A novel metal–organic framework (MOF) {[Cu^I₁₃(L1)₁₀]·(OH)₃(H₂O)₃}_∞ (1) has been fabricated through in situ copper-mediated ring conversions of 2,5-bis(4-amidophenyl)-1,3,4-oxadiazoles into 3,5-bis(4-amidophenyl)-1,2,4-triazolate under hydrothermal conditions. The most aesthetically fascinating structural feature of 1 is the host cationic microporous metal–organic framework constructed from unique indiscrete polyhedral [Cu₃₂(L1)₂₈] nanocages. Interestingly, the cage is composed of three different kinds of two-fold symmetry related polynuclear metallamacrocycles (MMCs): octanuclear rhombus-like, dodecanuclear boat-shaped, and dodecanuclear square-like MMCs. These cages are arranged into 1-D square-like channels with an effective dimension of ~5.9 × 4.4 Å, viewed along the a-axis, occupied by uncoordinated water molecule and OH⁻ anions, hydrogen bonded to the terminal NH₂ groups of the L1 ligands.

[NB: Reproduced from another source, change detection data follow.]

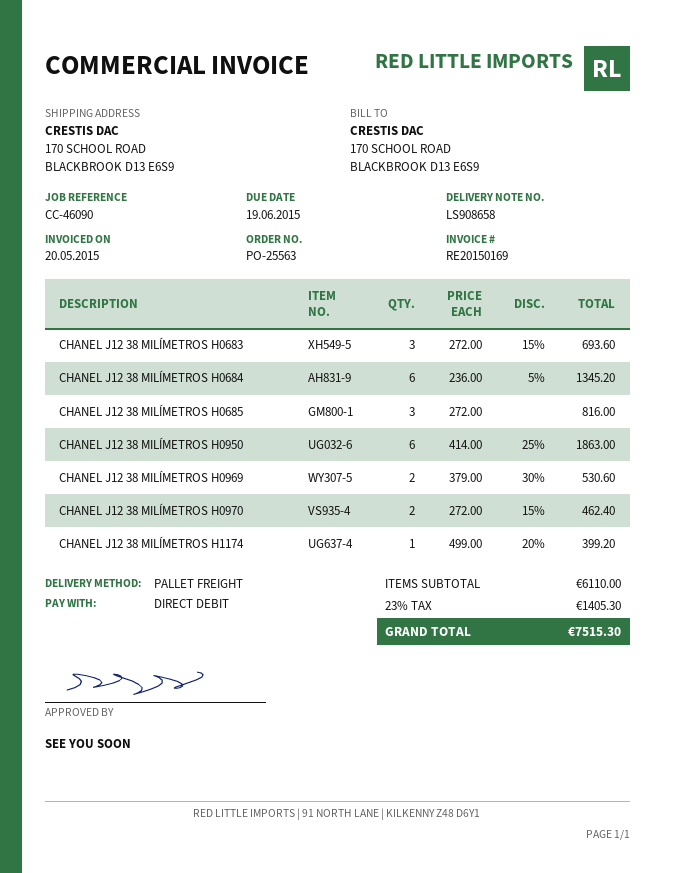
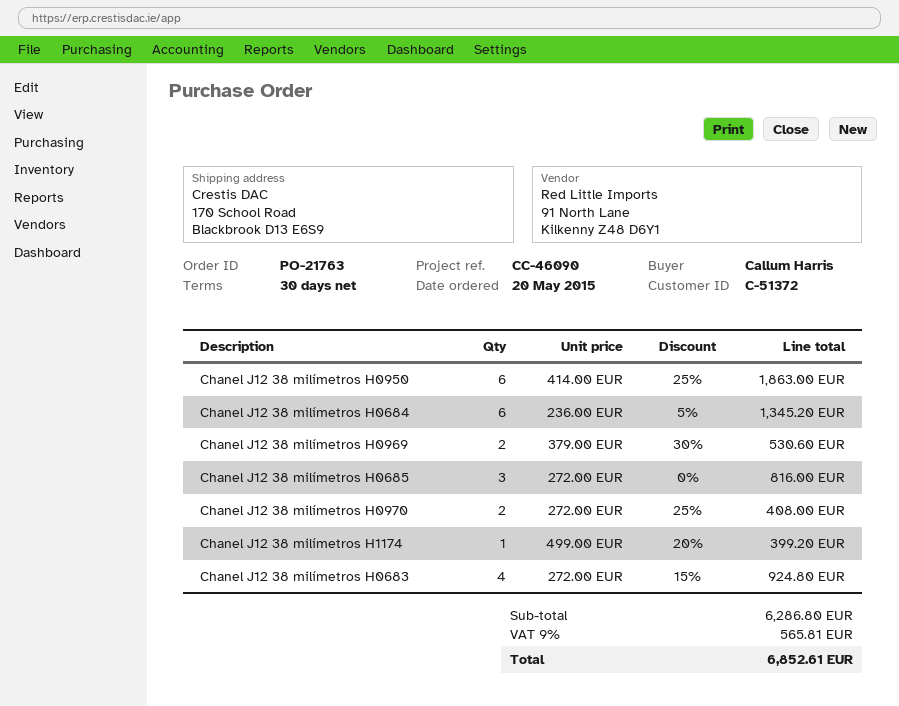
order number: PO-25563 -> PO-21763
CHANEL J12 38 MILÍMETROS H0683: 3 x 272.00 - 15% = 693.60 -> 4 x 272.00 - 15% = 924.80
CHANEL J12 38 MILÍMETROS H0970: 2 x 272.00 - 15% = 462.40 -> 2 x 272.00 - 25% = 408.00
subtotal: 6110.00 -> 6286.80
tax: 23% = 1405.30 -> 9% = 565.81
total: 7515.30 -> 6852.61

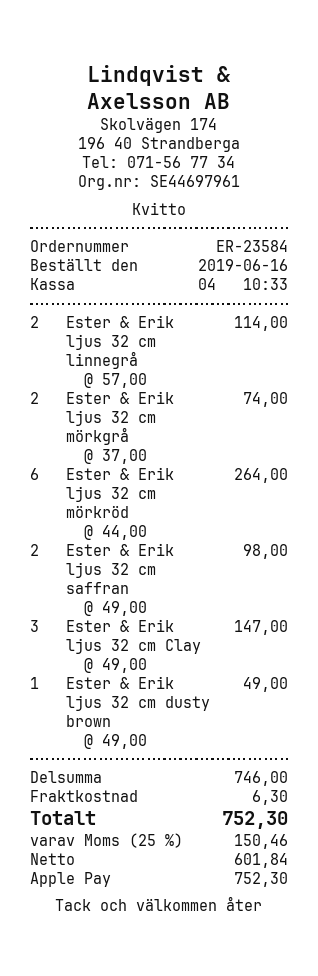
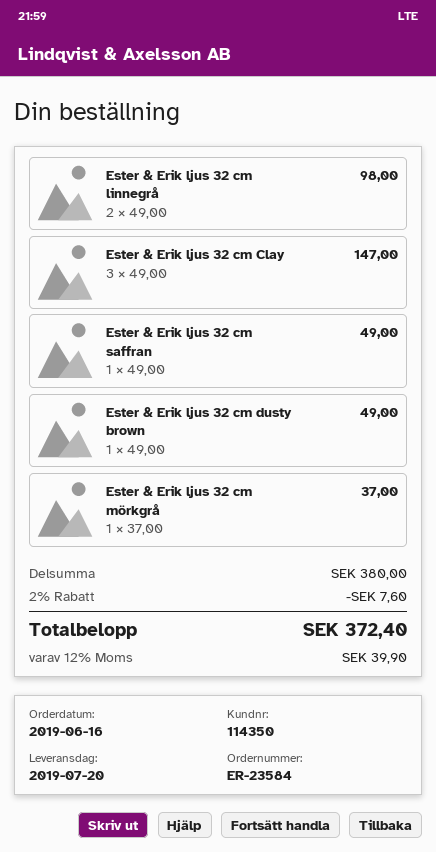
Ester & Erik ljus 32 cm linnegrå: 2 x 57.00 = 114.00 -> 2 x 49.00 = 98.00
Ester & Erik ljus 32 cm mörkgrå: 2 x 37.00 = 74.00 -> 1 x 37.00 = 37.00
Ester & Erik ljus 32 cm mörkröd: 6 x 44.00 = 264.00 -> none
Ester & Erik ljus 32 cm saffran: 2 x 49.00 = 98.00 -> 1 x 49.00 = 49.00
subtotal: 746.00 -> 380.00
discount: none -> 2% = 7.60
shipping: 6.30 -> none
tax: 25% = 150.46 -> 12% = 39.90
total: 752.30 -> 372.40

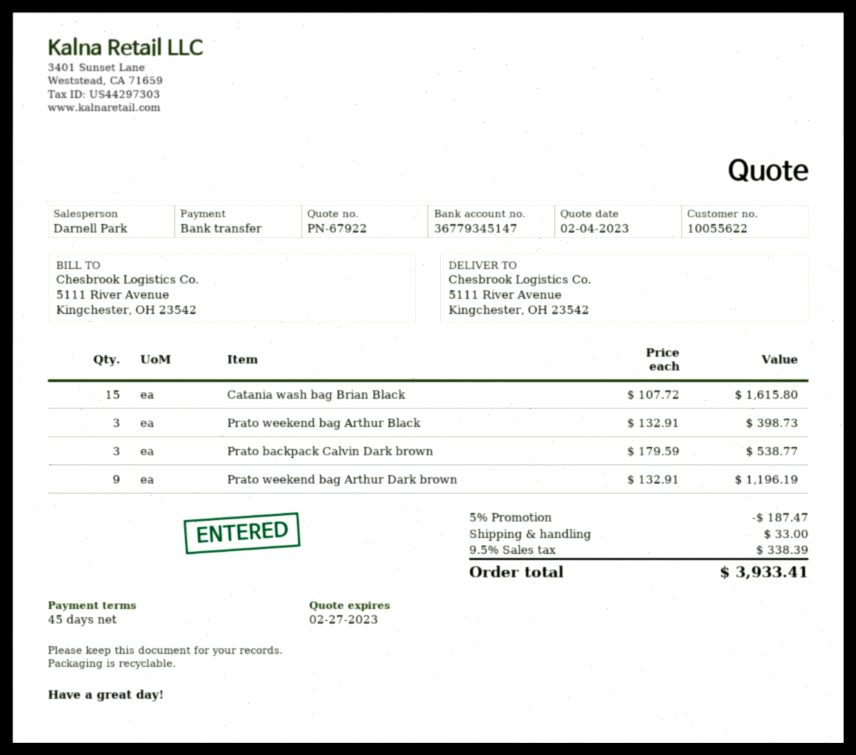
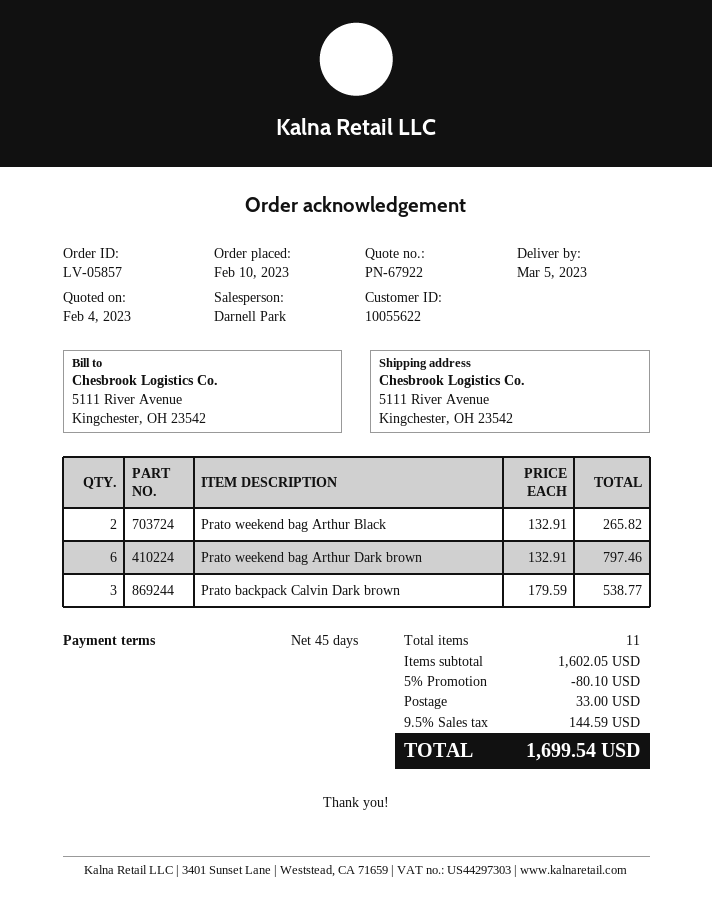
Catania wash bag Brian Black: 15 x 107.72 = 1615.80 -> none
Prato weekend bag Arthur Black: 3 x 132.91 = 398.73 -> 2 x 132.91 = 265.82
Prato weekend bag Arthur Dark brown: 9 x 132.91 = 1196.19 -> 6 x 132.91 = 797.46
discount: 5% = 187.47 -> 5% = 80.10
tax: 9.5% = 338.39 -> 9.5% = 144.59
total: 3933.41 -> 1699.54

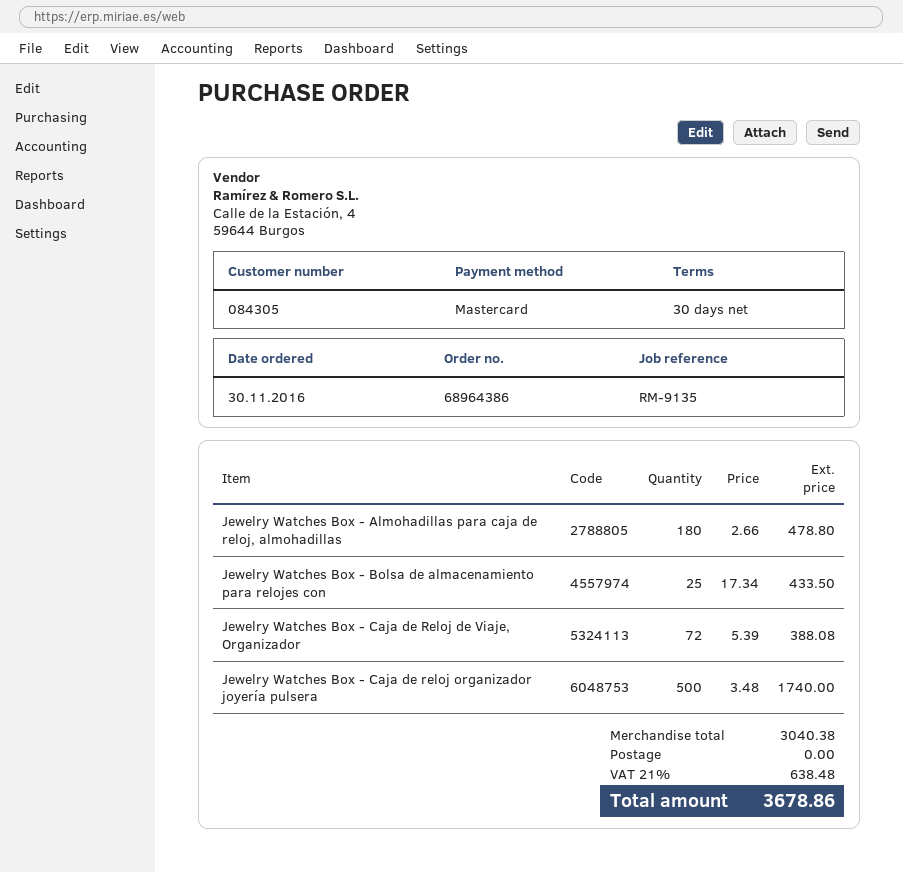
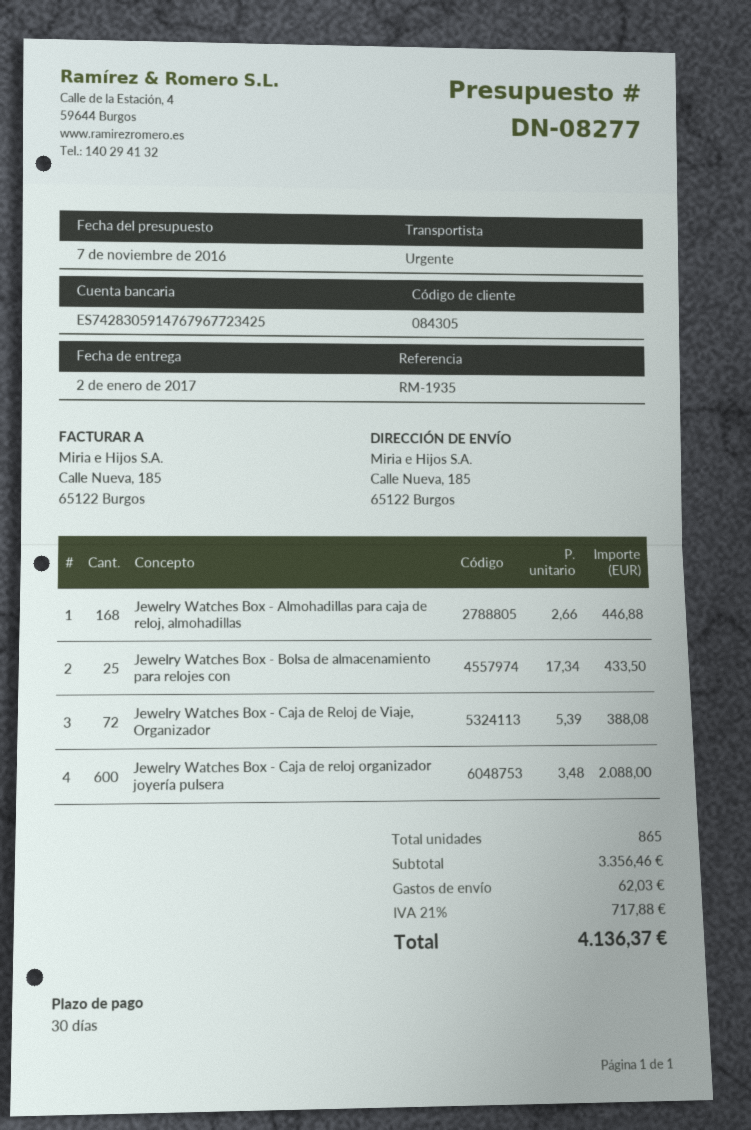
reference: RM-9135 -> RM-1935
Jewelry Watches Box - Almohadillas para caja de reloj, almohadillas: 180 x 2.66 = 478.80 -> 168 x 2.66 = 446.88
Jewelry Watches Box - Caja de reloj organizador joyería pulsera: 500 x 3.48 = 1740.00 -> 600 x 3.48 = 2088.00
subtotal: 3040.38 -> 3356.46
shipping: 0.00 -> 62.03
tax: 21% = 638.48 -> 21% = 717.88
total: 3678.86 -> 4136.37

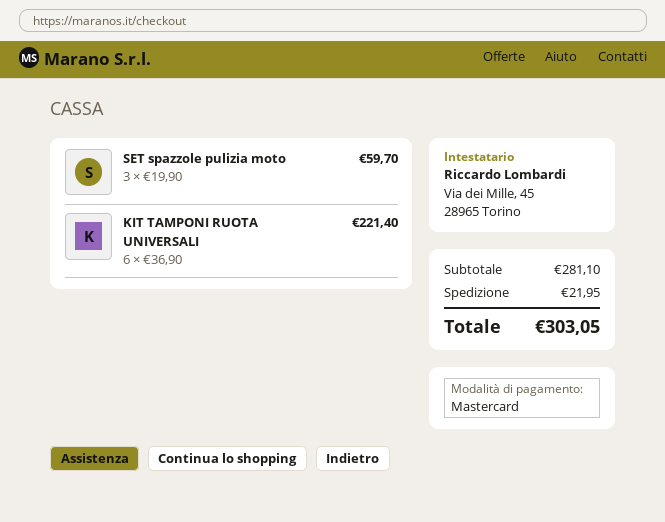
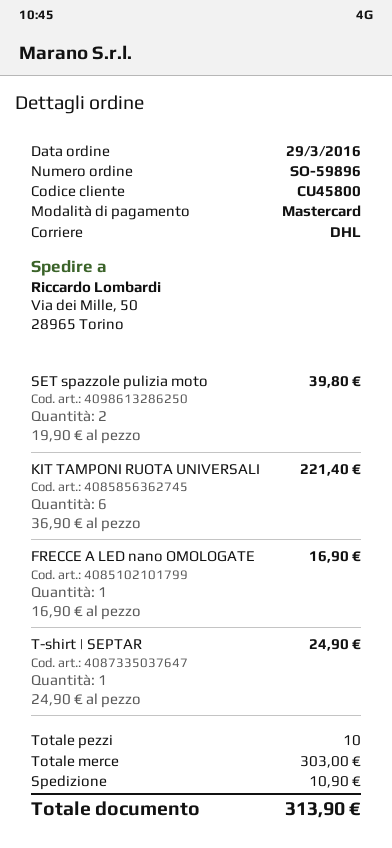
SET spazzole pulizia moto: 3 x 19.90 = 59.70 -> 2 x 19.90 = 39.80
FRECCE A LED nano OMOLOGATE: none -> 1 x 16.90 = 16.90
T-shirt | SEPTAR: none -> 1 x 24.90 = 24.90
subtotal: 281.10 -> 303.00
shipping: 21.95 -> 10.90
total: 303.05 -> 313.90

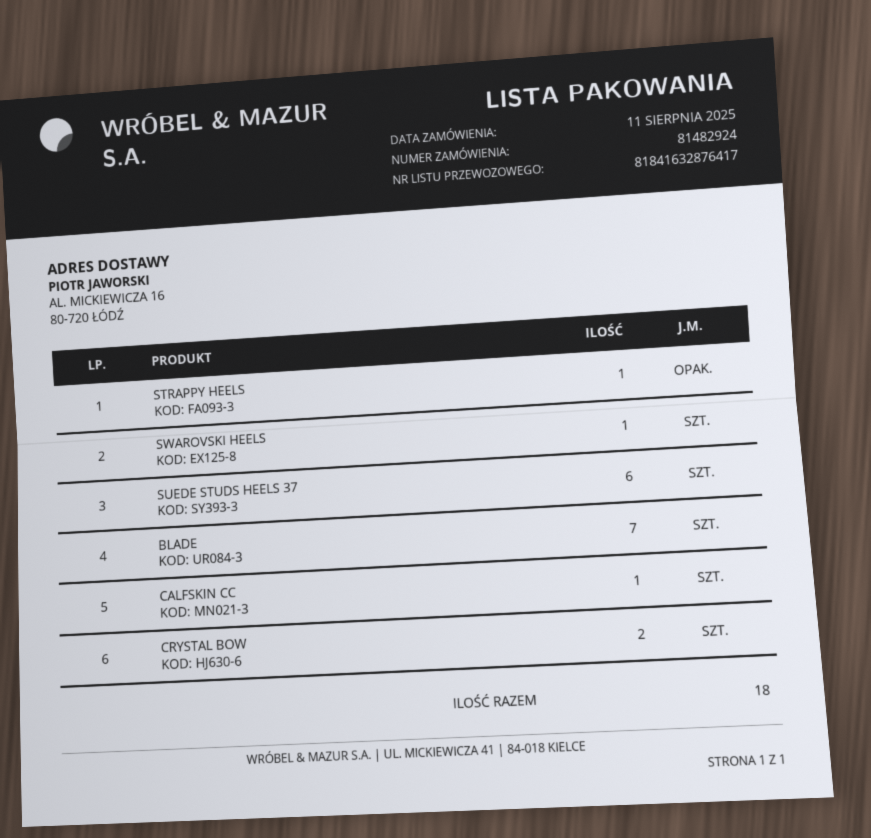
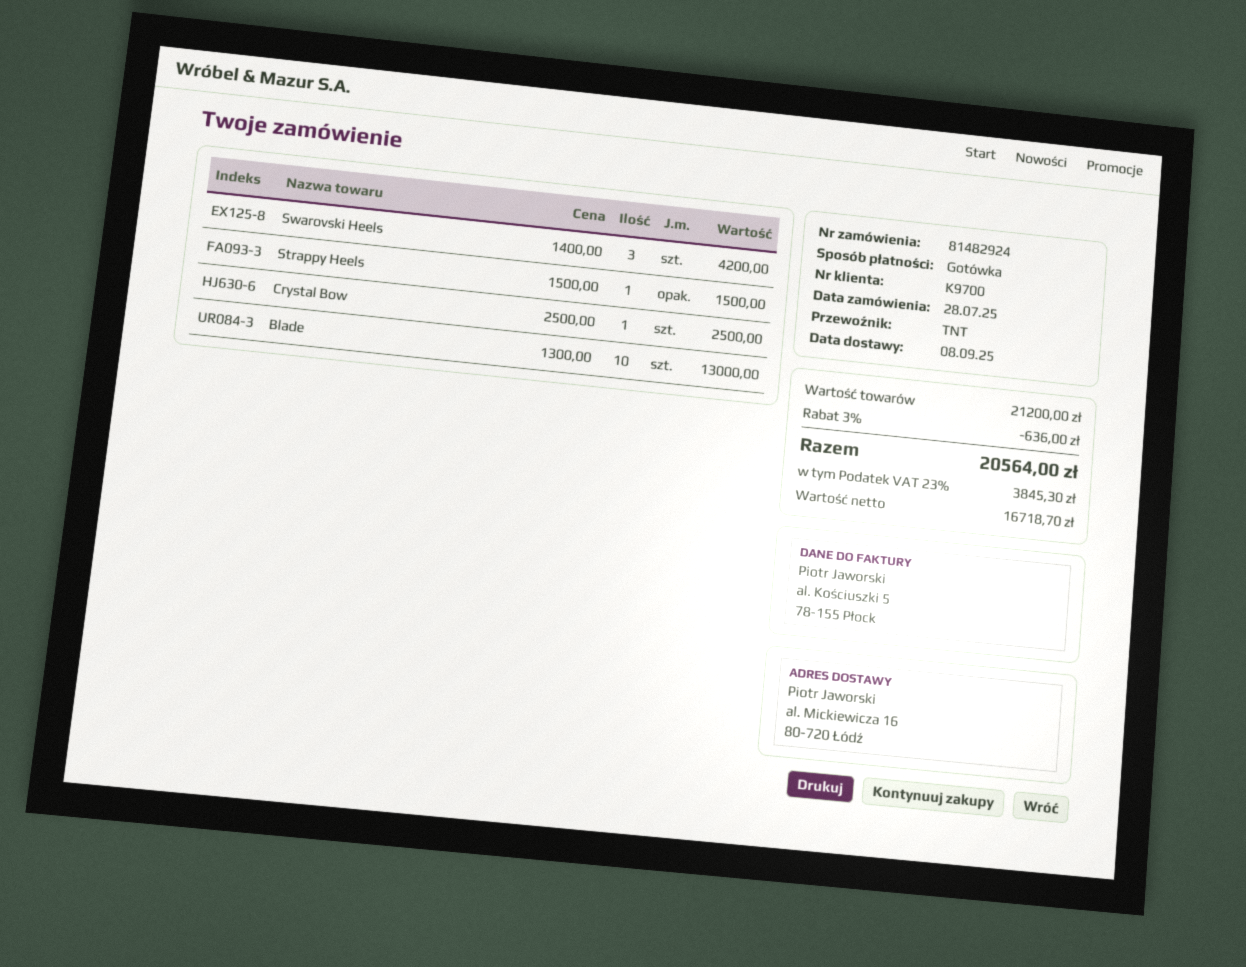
order date: 2025-08-11 -> 2025-07-28
SWAROVSKI HEELS: 1 -> 3
SUEDE STUDS HEELS 37: 6 -> none
BLADE: 7 -> 10
CALFSKIN CC: 1 -> none
CRYSTAL BOW: 2 -> 1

Additionally, from the topology views, considering the propeller-shaped [Cu₃(L1)₅] moiety as a secondary building unit (SBU1), it adopts a non-interpenetrating 5-connected uninodal 3-D network; but if regarding the [Cu₈(L1)₁₀] as a SBU2 generated from two SBU1 connected by two Cu5, it adopts a non-interpenetrating 6-connected uninodal α-Po 3-D network. Moreover, the luminescence spectra show that it exhibits yellow-green fluorescence with a broad emission band peaked at 536 nm upon photoexcitation at 389 nm.